If readers are lucky enough, snarky Olivia will snag another convoluted case and make additional appearances up the road.

A sassy New York City attorney defends an old love who may—or may not—have killed the man responsible for his wife’s death.

Enter Olivia Randall, a mouthy liberal lawyer who doesn’t take “no” for an answer. When her former fiance’s teenage daughter, Buckley, begs Olivia to help get her dad out of the major-sized pickle in which he’s landed, Olivia finds herself returning to a time when she was young, in love, and, ultimately, a heartbreaker. At least that’s the way successful author Jack Harris remembers her.

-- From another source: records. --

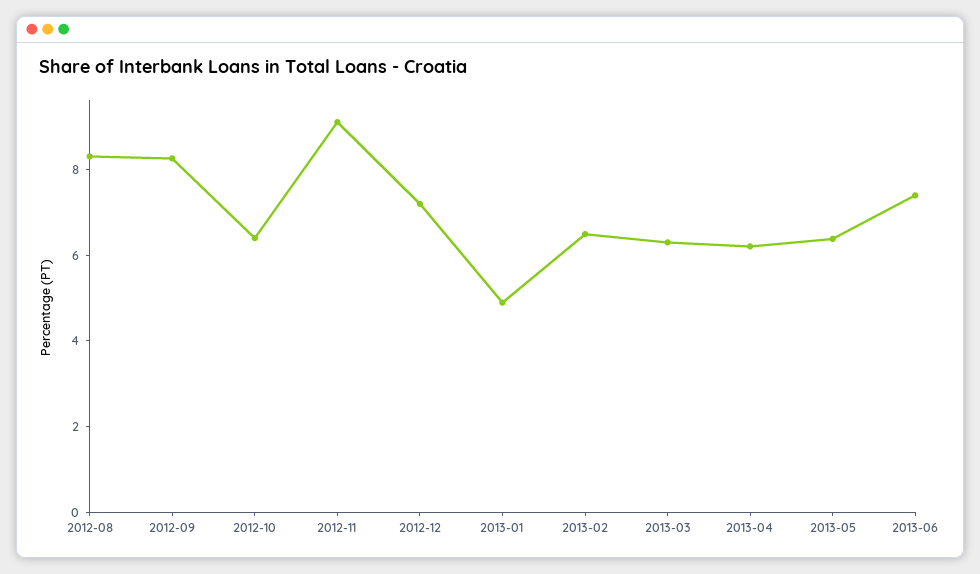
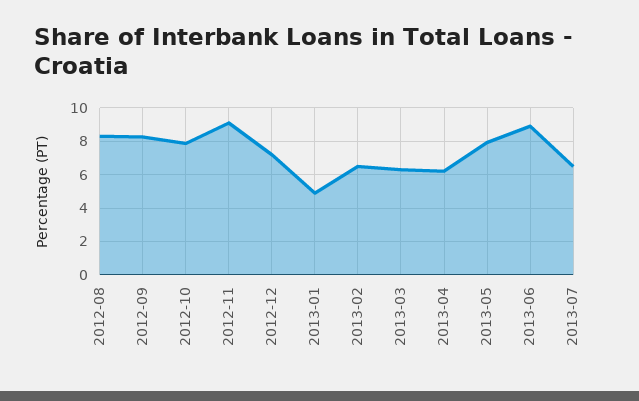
2012-10: 6.5 -> 8
2013-05: 6.5 -> 8
2013-06: 7.5 -> 9
2013-07: none -> 6.5

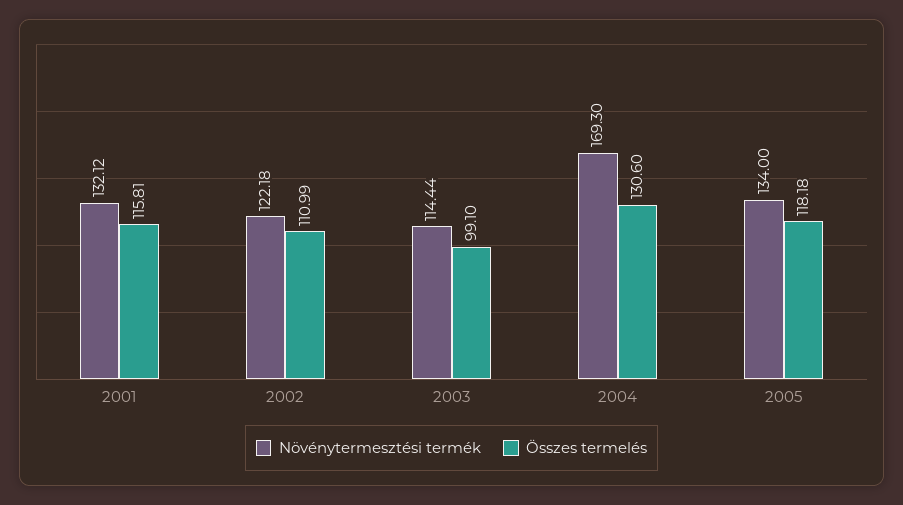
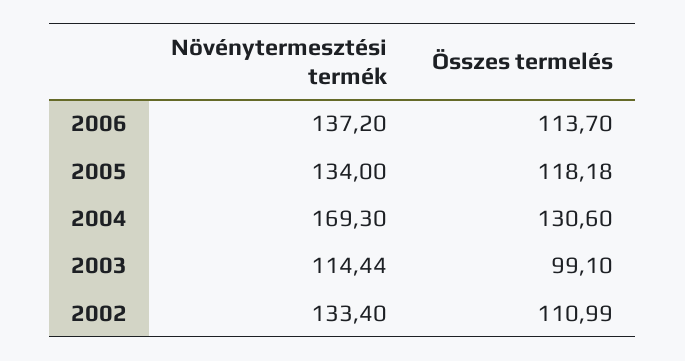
Növénytermesztési termék, 2001: 132.12 -> none
Összes termelés, 2001: 115.81 -> none
Növénytermesztési termék, 2002: 122.18 -> 133.4
Növénytermesztési termék, 2006: none -> 137.2
Összes termelés, 2006: none -> 113.7

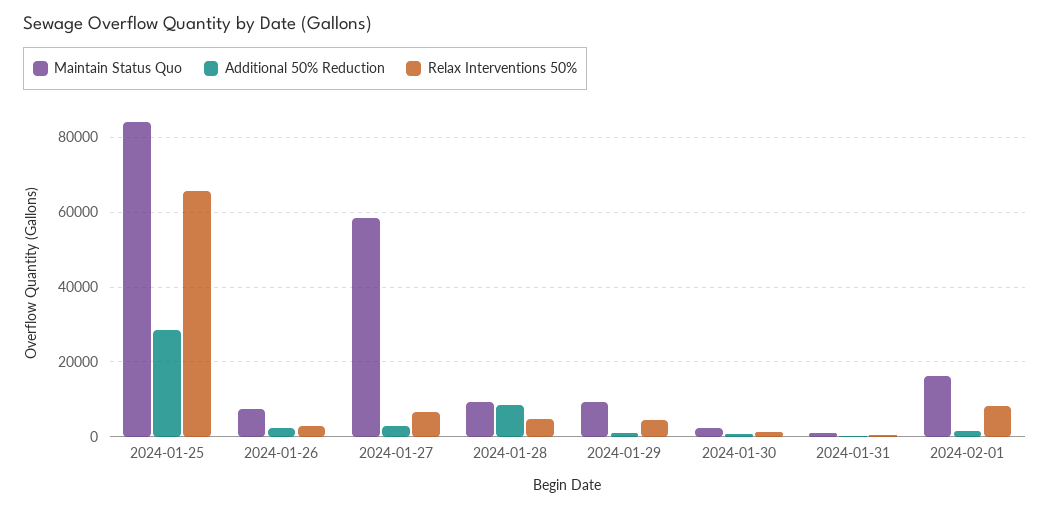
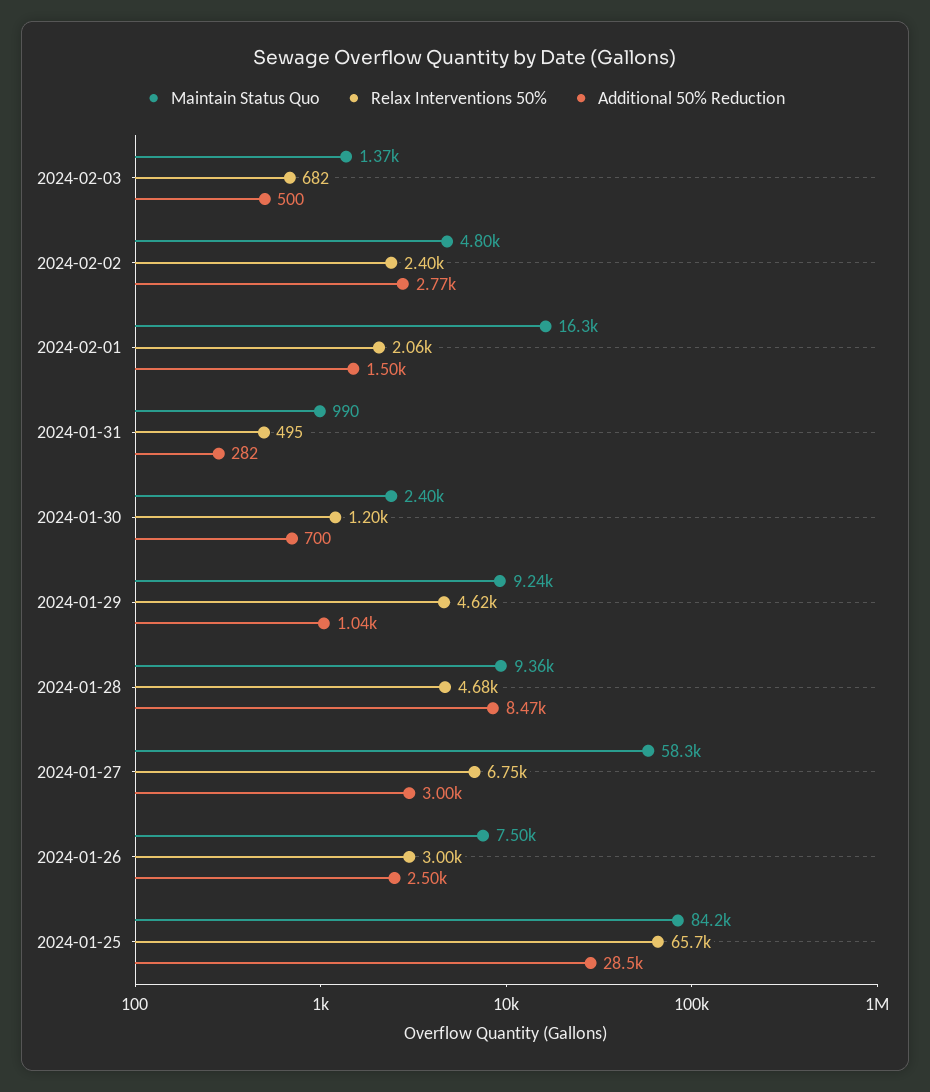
Relax Interventions 50%, 2024-02-01: 8000 -> 2060
Maintain Status Quo, 2024-02-03: none -> 1370
Relax Interventions 50%, 2024-02-03: none -> 682
Additional 50% Reduction, 2024-02-03: none -> 500
Maintain Status Quo, 2024-02-02: none -> 4800
Relax Interventions 50%, 2024-02-02: none -> 2400
Additional 50% Reduction, 2024-02-02: none -> 2770

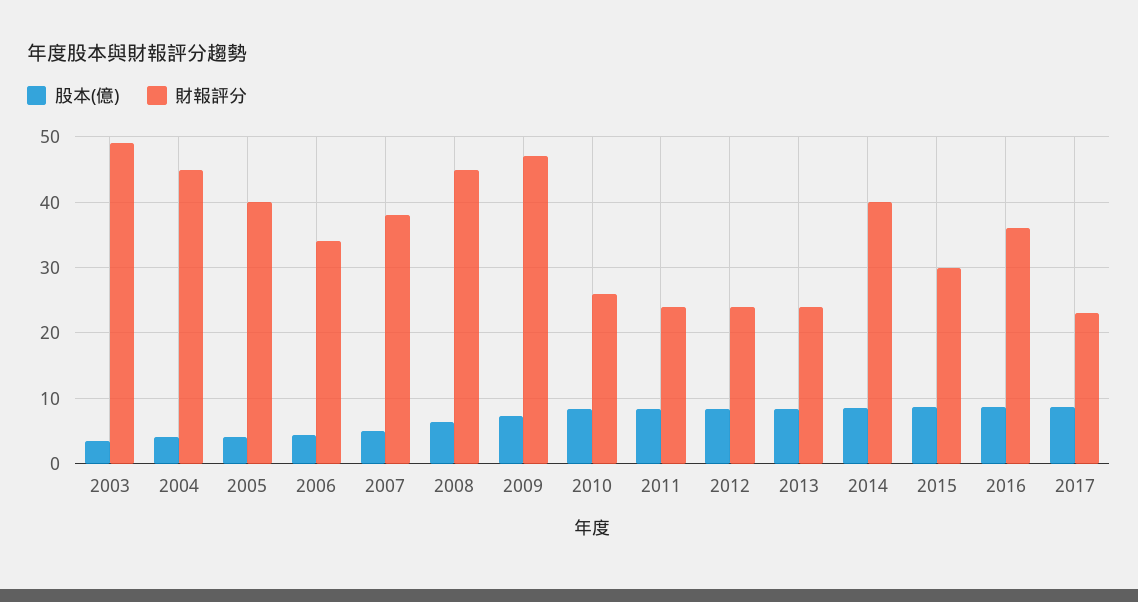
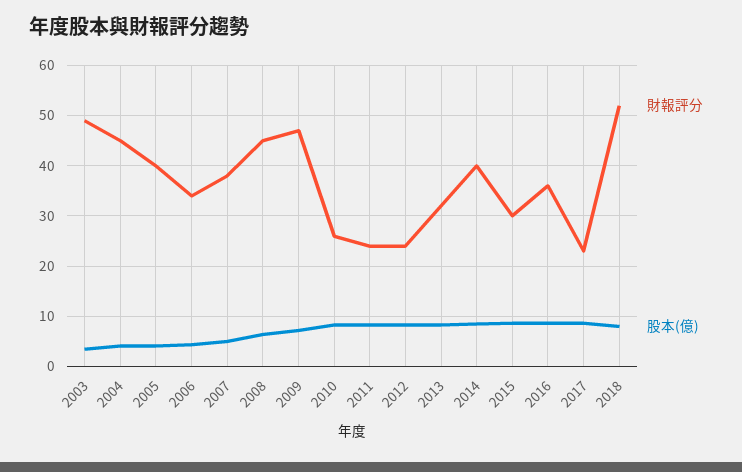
財報評分, 2013: 24 -> 32
財報評分, 2018: none -> 52
股本(億), 2018: none -> 8

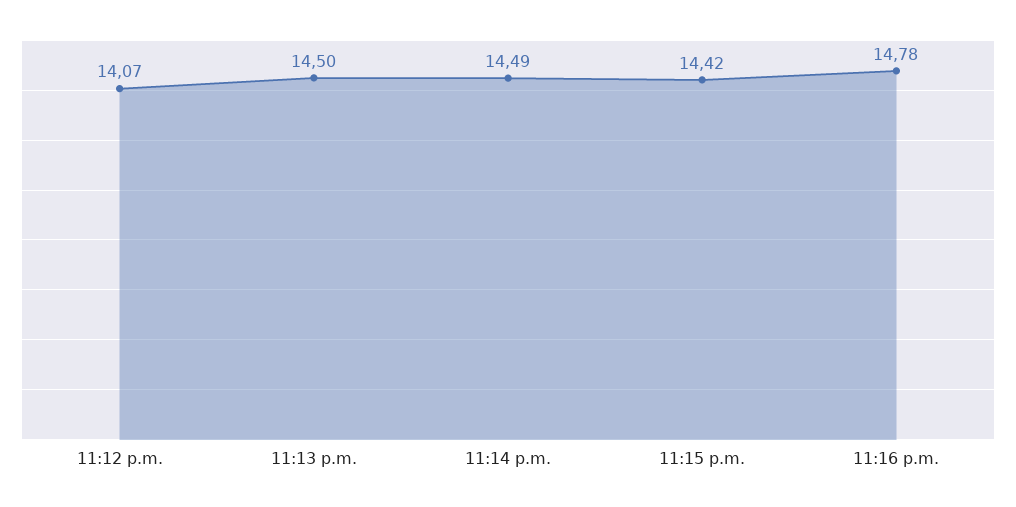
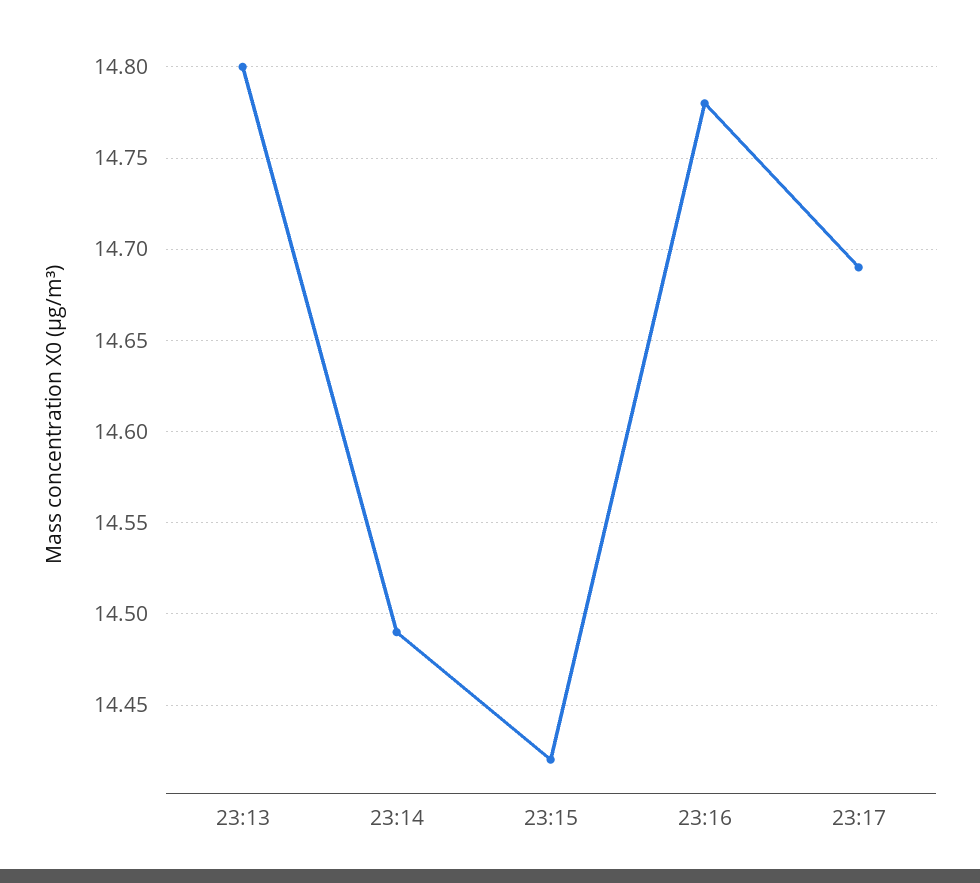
11:12 p.m.: 14.07 -> none
11:13 p.m.: 14.5 -> 14.8
23:17: none -> 14.69

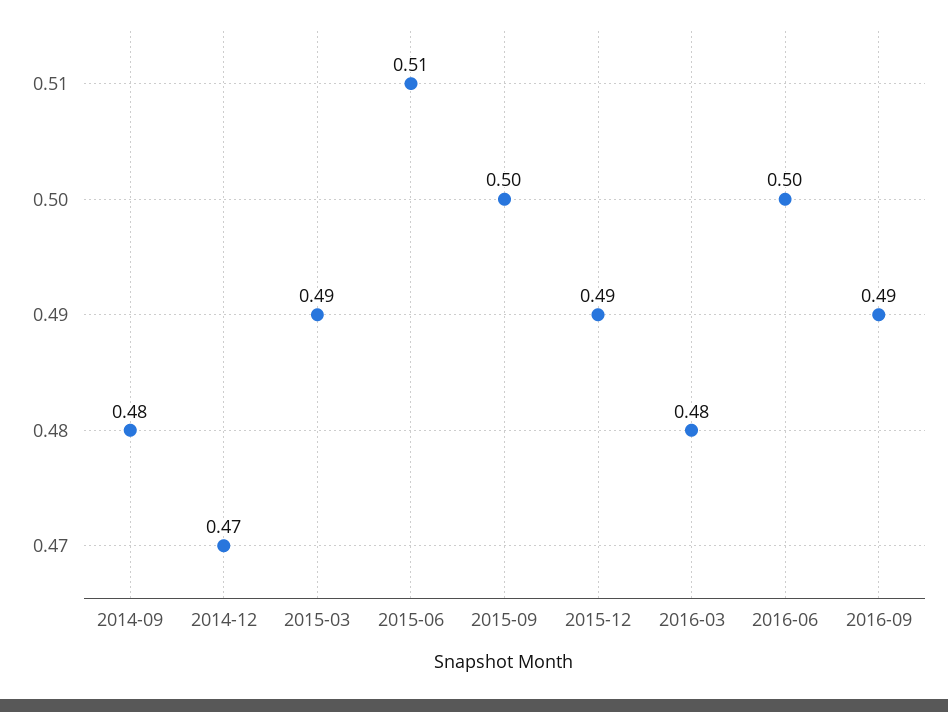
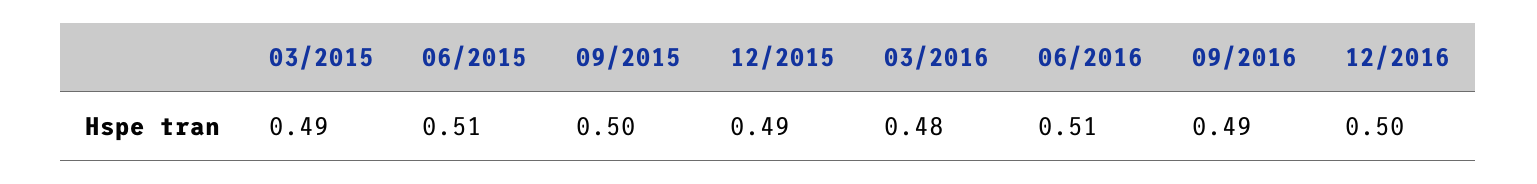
2014-09: 0.48 -> none
2014-12: 0.47 -> none
2016-06: 0.5 -> 0.51
12/2016: none -> 0.5

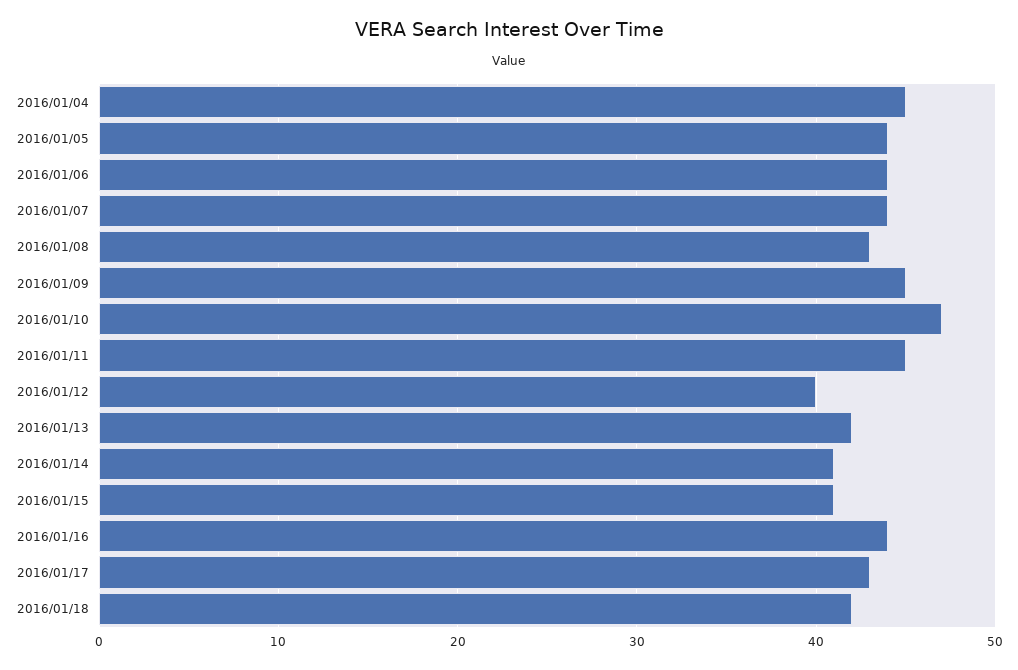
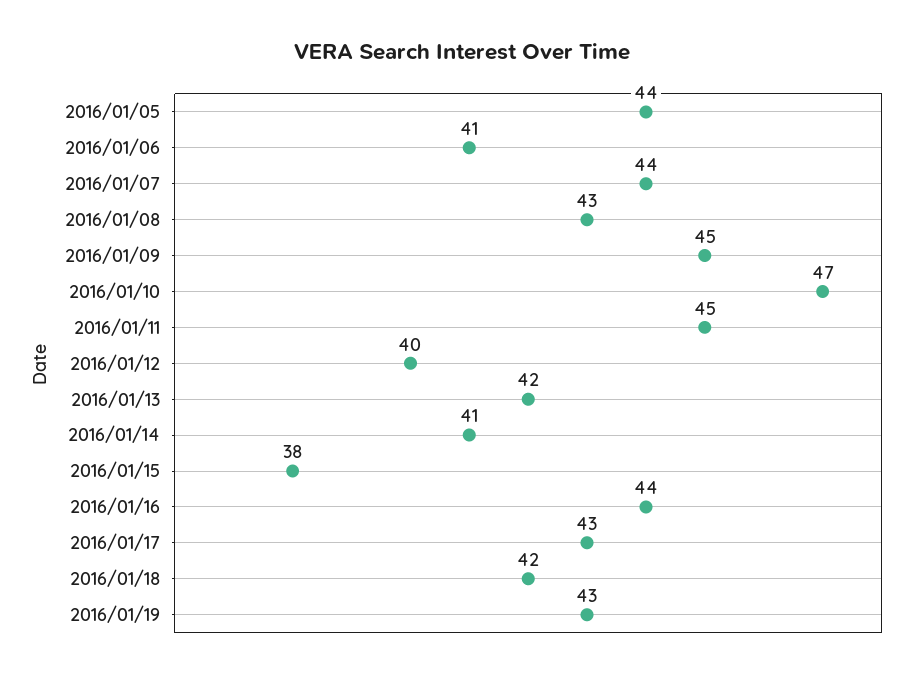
2016/01/04: 45 -> none
2016/01/06: 44 -> 41
2016/01/15: 41 -> 38
2016/01/19: none -> 43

When Olivia and Jack broke up, he met and married Molly, who died in a mass shooting at Penn Station. Todd Neeley, the boy who killed her along with 12 other people, took his own life after the shooting. Now his father, Malcolm Neeley, has been killed along with two others, and police think Jack shot him out of vengeance. Jack admits he was near the area where his archnemesis was murdered but swears he was there to meet an intriguing woman he had noticed on an earlier trip and who’d come forward after a friend put out a call for her online. Olivia believes she can win this case, but soon police turn up evidence that makes Jack look bad: he’d filed suit against Neeley in connection to his wife’s death. Also, testing revealed gunshot residue on his shirt. As the investigation progresses, the prosecution’s case only grows more formidable, leading Olivia to question whether Jack could be the murderer after all. Burke has progressed a long way since her debut, which is fortunate for fans of crime thrillers. Her latest features smooth, engaging writing; a sharp, funny edge; and characters worth investing in. Burke has created some memorable female protagonists over the years, but Olivia might be the cream of the crop.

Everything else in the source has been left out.